**What to work on:** Once you find the line with "(784, 515) none" in the data that follows, repeat it and every line after it exactly, through the line with "[87,278,116,291] bats ->".

**Data for this task:**
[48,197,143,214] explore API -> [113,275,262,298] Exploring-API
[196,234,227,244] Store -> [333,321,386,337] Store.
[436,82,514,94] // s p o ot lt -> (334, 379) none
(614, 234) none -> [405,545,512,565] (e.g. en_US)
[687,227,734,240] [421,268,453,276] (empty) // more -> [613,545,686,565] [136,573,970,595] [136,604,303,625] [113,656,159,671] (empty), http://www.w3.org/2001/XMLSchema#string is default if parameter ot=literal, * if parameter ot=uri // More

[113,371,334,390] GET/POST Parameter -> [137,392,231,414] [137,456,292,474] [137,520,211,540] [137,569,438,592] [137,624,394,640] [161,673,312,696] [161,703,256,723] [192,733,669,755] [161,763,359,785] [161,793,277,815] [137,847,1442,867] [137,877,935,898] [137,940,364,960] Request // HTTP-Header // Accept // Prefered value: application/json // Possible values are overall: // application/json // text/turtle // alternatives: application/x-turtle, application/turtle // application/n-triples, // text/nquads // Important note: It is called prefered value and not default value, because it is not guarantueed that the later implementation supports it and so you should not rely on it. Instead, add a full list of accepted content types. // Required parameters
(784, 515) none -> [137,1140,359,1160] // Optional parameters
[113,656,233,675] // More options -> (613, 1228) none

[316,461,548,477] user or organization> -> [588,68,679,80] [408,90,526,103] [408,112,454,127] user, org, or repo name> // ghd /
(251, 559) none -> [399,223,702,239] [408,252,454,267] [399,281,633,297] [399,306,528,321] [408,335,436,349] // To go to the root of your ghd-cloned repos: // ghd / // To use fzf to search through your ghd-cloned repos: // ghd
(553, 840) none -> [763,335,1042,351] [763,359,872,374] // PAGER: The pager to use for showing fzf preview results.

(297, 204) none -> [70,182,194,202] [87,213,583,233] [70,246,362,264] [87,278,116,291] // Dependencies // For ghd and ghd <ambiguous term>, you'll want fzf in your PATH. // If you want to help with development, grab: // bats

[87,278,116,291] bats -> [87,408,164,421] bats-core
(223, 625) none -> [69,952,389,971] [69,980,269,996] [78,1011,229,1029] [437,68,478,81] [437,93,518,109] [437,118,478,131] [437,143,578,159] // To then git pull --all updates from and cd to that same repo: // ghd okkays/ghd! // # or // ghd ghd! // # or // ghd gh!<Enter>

**Your solution:**
(784, 515) none -> [137,1140,359,1160] // Optional parameters
[113,656,233,675] // More options -> (613, 1228) none

[316,461,548,477] user or organization> -> [588,68,679,80] [408,90,526,103] [408,112,454,127] user, org, or repo name> // ghd /
(251, 559) none -> [399,223,702,239] [408,252,454,267] [399,281,633,297] [399,306,528,321] [408,335,436,349] // To go to the root of your ghd-cloned repos: // ghd / // To use fzf to search through your ghd-cloned repos: // ghd
(553, 840) none -> [763,335,1042,351] [763,359,872,374] // PAGER: The pager to use for showing fzf preview results.

(297, 204) none -> [70,182,194,202] [87,213,583,233] [70,246,362,264] [87,278,116,291] // Dependencies // For ghd and ghd <ambiguous term>, you'll want fzf in your PATH. // If you want to help with development, grab: // bats

[87,278,116,291] bats -> [87,408,164,421] bats-core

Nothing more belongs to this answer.